Even if we compare Samsung Galaxy S2 with iPhone 4 than I'd say that gingerbread phone has better form factor-thin & far more substantial features with super AMOLED plus display. When iPhone 5 will be released in the last months of 2011 & even that is not confirmed as Apple's playing cards really closed we need to consider it. May be Apple's business model is different but as they have explored in to smaller phone & tab, they are aware of their market share.

Quote:
Originally Posted by Shrike View Post

In the cell phone market today, the technology both in software and hardware have reached a commoditization point. OS updates are going to slow down. Hardware improvements will slow down.

Cell phone market has commoditized. There're healthy competitions, and smartphone is being seen as simple commodity. But the companies will earn maximum profits on their s/w & h/w only. Improvements won't slow down. Generating maximum revenue will compel them to do that. Now-a-days motto is create a necessity. And users will want that 'necessity'. Years ago cell phone came without cameras, 3G, 4G, retina display & smartphone OS but once those functions came they became necessity.

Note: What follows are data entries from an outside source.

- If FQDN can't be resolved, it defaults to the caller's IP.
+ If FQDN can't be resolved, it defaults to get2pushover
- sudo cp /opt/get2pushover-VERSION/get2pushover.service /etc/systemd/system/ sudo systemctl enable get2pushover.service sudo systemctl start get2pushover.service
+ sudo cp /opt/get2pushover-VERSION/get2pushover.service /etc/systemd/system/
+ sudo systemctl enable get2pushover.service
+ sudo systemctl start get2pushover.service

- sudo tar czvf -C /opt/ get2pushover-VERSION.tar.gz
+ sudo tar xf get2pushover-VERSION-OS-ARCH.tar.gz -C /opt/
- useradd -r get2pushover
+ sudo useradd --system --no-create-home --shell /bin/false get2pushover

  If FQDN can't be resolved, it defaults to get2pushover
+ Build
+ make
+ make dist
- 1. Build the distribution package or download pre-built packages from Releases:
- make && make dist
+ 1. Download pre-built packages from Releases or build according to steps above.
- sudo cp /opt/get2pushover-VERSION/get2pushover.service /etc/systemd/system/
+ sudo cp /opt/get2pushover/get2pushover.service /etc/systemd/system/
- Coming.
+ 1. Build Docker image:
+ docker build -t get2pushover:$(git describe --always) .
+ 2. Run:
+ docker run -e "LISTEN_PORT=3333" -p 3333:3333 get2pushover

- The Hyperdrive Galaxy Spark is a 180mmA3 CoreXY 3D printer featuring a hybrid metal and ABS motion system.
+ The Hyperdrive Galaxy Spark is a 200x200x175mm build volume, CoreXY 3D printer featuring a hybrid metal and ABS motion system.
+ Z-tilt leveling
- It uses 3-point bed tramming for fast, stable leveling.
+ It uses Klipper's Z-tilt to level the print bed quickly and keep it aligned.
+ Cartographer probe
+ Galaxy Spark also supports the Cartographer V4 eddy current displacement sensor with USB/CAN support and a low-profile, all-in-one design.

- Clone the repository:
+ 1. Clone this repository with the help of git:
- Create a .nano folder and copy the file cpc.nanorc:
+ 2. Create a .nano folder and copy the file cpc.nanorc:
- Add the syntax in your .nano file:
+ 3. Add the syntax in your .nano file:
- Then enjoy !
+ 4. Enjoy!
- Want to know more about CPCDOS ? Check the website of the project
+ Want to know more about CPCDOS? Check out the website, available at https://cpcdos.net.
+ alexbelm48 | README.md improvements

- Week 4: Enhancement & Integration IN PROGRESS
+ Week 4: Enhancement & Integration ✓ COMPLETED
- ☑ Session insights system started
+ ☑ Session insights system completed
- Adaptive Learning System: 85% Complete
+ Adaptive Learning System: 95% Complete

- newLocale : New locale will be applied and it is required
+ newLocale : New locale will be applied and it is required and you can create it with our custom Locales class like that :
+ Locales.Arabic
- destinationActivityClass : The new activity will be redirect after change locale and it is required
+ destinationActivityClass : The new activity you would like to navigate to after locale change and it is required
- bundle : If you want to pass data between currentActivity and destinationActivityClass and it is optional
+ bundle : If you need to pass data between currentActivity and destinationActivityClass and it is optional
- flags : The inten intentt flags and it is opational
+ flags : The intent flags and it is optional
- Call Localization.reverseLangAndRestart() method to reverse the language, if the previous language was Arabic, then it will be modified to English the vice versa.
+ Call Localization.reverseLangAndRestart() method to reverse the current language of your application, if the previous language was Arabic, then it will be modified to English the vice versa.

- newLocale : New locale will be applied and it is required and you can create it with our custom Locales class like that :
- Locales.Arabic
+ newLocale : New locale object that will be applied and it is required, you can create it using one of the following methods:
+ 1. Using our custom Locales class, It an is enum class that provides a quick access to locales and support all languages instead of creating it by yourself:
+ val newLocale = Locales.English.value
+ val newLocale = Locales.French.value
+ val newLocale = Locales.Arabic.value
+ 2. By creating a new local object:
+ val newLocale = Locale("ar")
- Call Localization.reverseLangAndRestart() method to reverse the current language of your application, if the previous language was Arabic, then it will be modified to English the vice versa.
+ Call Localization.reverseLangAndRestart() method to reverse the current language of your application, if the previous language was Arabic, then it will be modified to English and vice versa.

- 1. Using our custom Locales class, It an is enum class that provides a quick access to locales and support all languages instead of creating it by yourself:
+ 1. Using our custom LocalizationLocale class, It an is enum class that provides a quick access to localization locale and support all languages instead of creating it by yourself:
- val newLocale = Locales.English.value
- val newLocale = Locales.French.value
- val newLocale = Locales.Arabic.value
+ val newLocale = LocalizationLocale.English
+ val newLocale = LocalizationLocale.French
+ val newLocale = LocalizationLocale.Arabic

Tablet is the example of that. You can perform the same functions on Mac but companies created the third category to do it little differently. Even if we just focus on Apple then in hardware they currently have iPad retina, Fringe field switching (FFS), shrinking of 3.5 mm jack with flexible jacks, more GHZ/RAM/Memory/MegaP & Form Factor etc in their sleeve. In software they're going strongly with deep cloud integration, NFC, window of app between Mac & PPDs, different cover flow techniques etc. We can mention a lot from their recent patents. They think of 5 years ahead models with the features & support need in both s/w & h/w.

Quote:
Originally Posted by Shrike View Post

Really, all you got are media encode/decode/compression/decompression apps like iMovie and Garageband. A few games will have AI and other game logic offloaded, but even there, they really aren't using the cores to the fullest.

Apart from technicality, niche apps will increase the importance of tablets & smartphones. Sometimes I wonder, like how many apps we generally use for real life implementations? That implementation will yearn the true meaning of smartphones & tablets.

Using NFC via iPhone, Autodesk apps, Adobe photoshop, Office etc. Even I use Nike+ sensor with Nike+ app. That feels like real life employment. In next 5 to 10 years I predict that the apps will eventually become more real life oriented, even takes the advantage of quad-core. That's where smartphones & tablets will actually become the real life advantage in its sense putting us out from the virtual world by serving us better.